> **TASK INSTRUCTIONS**
The answer must consist of every line in the data below that holds the word "interface".

========================

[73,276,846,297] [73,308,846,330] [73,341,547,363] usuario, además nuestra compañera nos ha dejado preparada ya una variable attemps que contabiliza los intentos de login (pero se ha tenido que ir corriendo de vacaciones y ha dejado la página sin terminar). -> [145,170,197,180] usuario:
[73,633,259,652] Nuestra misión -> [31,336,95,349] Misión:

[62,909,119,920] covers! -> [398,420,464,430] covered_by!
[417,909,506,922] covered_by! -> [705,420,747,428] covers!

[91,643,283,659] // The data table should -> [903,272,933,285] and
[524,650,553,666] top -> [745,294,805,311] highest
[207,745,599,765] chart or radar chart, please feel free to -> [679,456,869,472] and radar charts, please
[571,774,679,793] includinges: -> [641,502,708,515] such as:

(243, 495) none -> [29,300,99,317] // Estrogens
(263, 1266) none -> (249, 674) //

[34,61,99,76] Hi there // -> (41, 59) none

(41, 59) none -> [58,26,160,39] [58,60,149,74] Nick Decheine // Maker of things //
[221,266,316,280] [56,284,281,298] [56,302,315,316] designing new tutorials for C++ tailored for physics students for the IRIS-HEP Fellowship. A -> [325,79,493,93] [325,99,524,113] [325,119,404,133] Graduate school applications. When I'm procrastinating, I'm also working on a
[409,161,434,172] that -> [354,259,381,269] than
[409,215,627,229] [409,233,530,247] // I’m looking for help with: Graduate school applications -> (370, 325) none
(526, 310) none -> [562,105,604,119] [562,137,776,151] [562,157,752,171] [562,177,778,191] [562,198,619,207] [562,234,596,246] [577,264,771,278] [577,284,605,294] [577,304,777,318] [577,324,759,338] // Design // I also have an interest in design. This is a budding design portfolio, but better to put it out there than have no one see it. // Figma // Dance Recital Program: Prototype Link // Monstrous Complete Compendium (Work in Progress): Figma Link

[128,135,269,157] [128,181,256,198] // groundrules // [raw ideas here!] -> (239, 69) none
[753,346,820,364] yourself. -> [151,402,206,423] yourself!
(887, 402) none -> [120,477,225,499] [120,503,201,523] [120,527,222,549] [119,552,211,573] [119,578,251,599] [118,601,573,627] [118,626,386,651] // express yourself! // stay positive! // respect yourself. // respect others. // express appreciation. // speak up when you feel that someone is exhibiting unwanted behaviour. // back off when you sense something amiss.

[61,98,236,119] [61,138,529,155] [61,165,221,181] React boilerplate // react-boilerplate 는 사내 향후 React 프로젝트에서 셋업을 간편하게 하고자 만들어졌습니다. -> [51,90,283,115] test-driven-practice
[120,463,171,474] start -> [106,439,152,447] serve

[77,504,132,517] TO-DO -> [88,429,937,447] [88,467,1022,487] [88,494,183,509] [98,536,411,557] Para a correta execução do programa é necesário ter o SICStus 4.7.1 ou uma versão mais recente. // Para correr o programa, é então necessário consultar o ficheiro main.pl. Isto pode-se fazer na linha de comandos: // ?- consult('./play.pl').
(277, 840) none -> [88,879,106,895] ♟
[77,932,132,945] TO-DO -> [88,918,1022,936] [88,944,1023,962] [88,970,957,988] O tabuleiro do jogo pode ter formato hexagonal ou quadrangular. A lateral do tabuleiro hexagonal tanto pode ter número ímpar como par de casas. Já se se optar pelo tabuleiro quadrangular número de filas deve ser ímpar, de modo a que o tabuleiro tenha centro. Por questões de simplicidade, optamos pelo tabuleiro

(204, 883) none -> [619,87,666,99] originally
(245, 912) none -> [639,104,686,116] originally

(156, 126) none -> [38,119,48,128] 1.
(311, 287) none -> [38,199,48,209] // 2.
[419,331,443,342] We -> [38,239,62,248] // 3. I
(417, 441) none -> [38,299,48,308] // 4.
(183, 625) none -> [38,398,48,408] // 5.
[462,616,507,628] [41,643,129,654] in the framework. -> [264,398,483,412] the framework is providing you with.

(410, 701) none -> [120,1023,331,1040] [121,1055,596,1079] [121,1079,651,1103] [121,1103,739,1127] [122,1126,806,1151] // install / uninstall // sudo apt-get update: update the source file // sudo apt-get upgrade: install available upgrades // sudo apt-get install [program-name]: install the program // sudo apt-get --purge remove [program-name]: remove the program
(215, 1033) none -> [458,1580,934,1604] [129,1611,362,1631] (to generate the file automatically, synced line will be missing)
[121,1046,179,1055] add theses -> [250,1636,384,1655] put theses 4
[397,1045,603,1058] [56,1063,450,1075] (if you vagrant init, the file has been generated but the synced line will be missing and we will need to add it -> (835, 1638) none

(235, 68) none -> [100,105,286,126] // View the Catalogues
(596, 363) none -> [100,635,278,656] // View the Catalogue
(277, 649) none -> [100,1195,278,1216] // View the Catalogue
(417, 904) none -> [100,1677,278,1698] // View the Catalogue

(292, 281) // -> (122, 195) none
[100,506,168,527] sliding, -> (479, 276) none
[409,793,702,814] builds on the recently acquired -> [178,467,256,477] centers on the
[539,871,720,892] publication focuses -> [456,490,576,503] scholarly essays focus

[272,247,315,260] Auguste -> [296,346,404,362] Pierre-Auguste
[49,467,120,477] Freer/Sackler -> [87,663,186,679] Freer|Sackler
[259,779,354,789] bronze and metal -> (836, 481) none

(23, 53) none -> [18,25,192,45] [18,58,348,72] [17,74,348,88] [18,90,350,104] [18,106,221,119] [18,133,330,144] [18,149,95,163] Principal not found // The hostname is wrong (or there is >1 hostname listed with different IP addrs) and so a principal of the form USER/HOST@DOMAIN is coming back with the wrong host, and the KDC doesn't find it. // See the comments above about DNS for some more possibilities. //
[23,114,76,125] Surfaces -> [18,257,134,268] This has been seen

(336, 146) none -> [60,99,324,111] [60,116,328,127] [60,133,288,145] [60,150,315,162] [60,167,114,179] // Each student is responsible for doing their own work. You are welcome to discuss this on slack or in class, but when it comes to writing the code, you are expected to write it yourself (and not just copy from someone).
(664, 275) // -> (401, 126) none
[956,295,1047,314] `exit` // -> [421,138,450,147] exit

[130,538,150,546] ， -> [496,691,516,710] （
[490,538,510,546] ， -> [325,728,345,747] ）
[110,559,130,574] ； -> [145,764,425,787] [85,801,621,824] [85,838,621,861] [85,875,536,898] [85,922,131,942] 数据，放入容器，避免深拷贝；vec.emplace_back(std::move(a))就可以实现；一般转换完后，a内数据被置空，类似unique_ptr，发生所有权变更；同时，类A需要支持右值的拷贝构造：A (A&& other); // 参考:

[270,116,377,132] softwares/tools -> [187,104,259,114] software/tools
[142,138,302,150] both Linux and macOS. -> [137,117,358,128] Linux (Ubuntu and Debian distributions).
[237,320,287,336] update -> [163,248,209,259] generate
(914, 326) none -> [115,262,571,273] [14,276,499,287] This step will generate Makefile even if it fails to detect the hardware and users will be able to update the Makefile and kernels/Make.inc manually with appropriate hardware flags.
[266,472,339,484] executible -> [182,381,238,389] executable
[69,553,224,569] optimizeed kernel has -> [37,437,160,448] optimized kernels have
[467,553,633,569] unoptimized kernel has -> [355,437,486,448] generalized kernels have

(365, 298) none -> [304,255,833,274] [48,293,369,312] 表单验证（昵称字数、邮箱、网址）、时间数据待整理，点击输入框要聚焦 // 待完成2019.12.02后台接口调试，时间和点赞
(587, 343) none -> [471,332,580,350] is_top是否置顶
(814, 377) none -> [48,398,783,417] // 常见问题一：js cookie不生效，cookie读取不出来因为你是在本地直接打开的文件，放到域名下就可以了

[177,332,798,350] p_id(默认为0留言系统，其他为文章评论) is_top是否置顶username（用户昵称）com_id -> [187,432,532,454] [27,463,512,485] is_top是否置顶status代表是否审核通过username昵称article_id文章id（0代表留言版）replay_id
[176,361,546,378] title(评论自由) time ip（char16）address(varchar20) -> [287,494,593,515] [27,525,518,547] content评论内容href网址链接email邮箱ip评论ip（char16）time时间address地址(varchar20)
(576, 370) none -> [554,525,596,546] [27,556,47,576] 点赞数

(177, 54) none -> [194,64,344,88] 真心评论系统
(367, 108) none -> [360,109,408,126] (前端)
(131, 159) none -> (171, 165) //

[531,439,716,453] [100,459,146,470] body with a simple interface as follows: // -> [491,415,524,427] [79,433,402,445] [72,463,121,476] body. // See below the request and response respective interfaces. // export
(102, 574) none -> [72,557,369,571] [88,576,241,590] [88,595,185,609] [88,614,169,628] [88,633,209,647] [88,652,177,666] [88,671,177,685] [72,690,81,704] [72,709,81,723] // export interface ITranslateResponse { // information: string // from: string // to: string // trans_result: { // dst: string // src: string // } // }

========================

> **SOLVED EXERCISE**
[531,439,716,453] [100,459,146,470] body with a simple interface as follows: // -> [491,415,524,427] [79,433,402,445] [72,463,121,476] body. // See below the request and response respective interfaces. // export
(102, 574) none -> [72,557,369,571] [88,576,241,590] [88,595,185,609] [88,614,169,628] [88,633,209,647] [88,652,177,666] [88,671,177,685] [72,690,81,704] [72,709,81,723] // export interface ITranslateResponse { // information: string // from: string // to: string // trans_result: { // dst: string // src: string // } // }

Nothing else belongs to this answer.